From the listing below, copy only the lines running from the line that contains "Keramikdosen Set: 35" to the line that contains "total: 17451.10 -> 16969.02", both included.

<<<<

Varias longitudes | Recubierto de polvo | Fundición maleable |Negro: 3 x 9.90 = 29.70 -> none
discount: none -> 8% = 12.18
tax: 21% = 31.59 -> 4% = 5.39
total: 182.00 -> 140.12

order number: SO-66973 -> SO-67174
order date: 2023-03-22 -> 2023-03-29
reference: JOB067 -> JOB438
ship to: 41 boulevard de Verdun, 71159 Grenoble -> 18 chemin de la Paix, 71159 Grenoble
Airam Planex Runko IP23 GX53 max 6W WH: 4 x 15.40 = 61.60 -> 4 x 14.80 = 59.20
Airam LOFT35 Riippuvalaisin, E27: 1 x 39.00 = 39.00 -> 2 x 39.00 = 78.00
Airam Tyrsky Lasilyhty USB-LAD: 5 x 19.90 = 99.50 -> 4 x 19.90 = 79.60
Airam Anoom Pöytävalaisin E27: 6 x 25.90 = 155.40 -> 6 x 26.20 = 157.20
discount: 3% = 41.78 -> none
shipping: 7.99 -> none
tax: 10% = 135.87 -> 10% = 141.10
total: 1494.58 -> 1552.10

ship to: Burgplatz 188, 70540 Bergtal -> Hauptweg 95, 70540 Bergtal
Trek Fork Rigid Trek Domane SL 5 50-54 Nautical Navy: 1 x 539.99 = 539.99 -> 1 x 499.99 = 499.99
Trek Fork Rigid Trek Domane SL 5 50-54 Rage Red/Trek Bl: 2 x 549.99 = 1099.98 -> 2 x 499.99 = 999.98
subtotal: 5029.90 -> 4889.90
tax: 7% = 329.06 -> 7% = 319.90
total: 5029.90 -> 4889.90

>>>>
<<<<

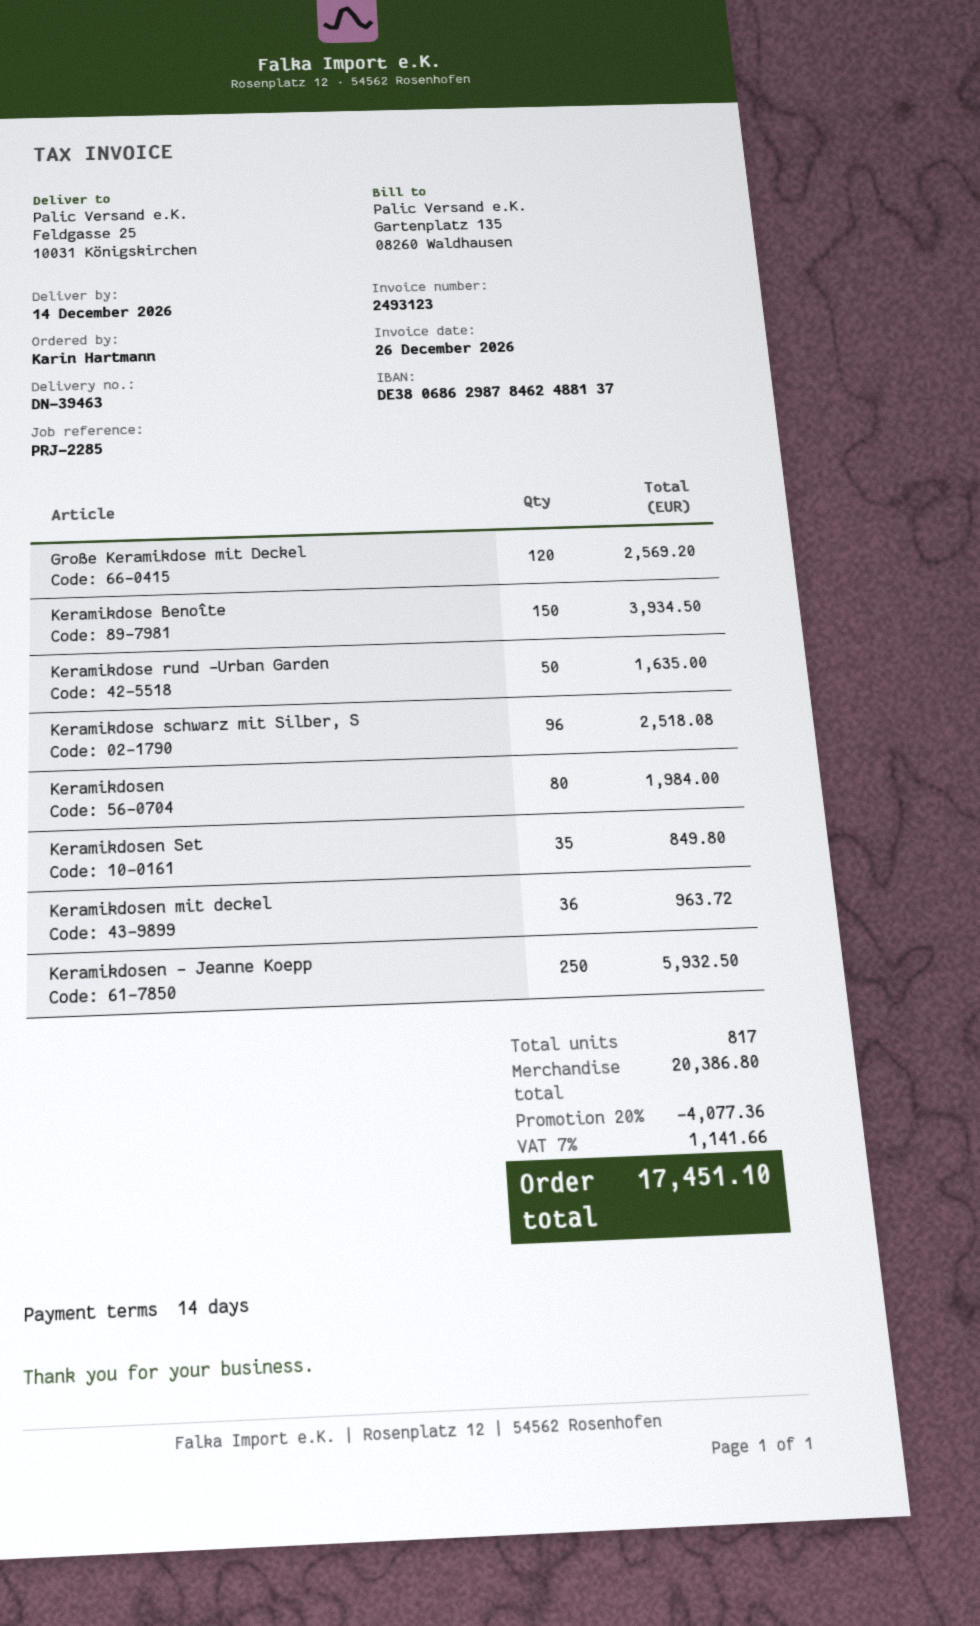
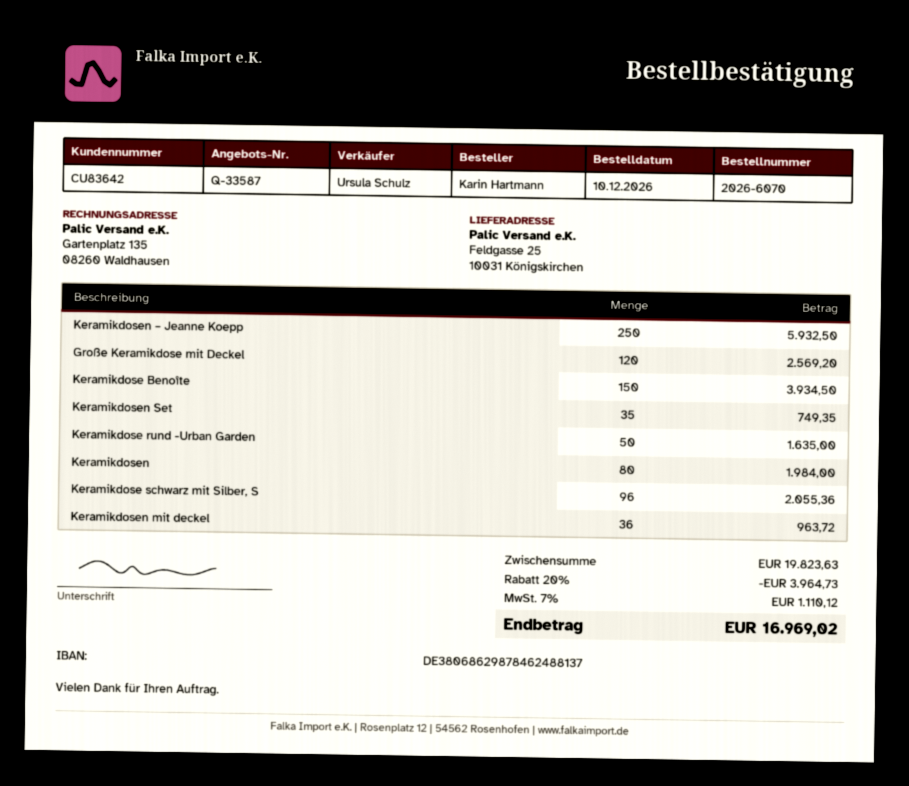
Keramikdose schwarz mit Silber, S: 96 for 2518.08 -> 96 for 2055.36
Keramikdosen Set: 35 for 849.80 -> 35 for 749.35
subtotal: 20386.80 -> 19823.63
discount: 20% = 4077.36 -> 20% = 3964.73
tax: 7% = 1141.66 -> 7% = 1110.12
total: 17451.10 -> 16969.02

>>>>
<<<<

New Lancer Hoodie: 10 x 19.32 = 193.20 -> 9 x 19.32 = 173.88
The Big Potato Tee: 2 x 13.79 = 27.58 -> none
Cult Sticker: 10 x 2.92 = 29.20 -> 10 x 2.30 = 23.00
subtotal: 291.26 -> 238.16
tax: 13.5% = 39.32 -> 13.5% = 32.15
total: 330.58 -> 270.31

>>>>

→ RESULT:
Keramikdosen Set: 35 for 849.80 -> 35 for 749.35
subtotal: 20386.80 -> 19823.63
discount: 20% = 4077.36 -> 20% = 3964.73
tax: 7% = 1141.66 -> 7% = 1110.12
total: 17451.10 -> 16969.02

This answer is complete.